[Stored items from a collection]
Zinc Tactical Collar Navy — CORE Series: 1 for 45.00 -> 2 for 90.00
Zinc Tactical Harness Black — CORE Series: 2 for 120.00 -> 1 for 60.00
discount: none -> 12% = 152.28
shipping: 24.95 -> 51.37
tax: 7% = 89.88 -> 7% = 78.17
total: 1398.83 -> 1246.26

--

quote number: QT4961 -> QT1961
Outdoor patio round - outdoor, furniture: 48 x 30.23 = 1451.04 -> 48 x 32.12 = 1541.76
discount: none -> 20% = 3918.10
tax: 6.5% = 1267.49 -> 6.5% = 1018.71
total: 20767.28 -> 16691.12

◆ BRIEF: Reproduce the lines of the entries above from the one with "shipping: 24.95 -> 51.37" to the one with "total: 1398.83 -> 1246.26", both included, exactly and without any other line.

◆ EXERCISE RESPONSE:
shipping: 24.95 -> 51.37
tax: 7% = 89.88 -> 7% = 78.17
total: 1398.83 -> 1246.26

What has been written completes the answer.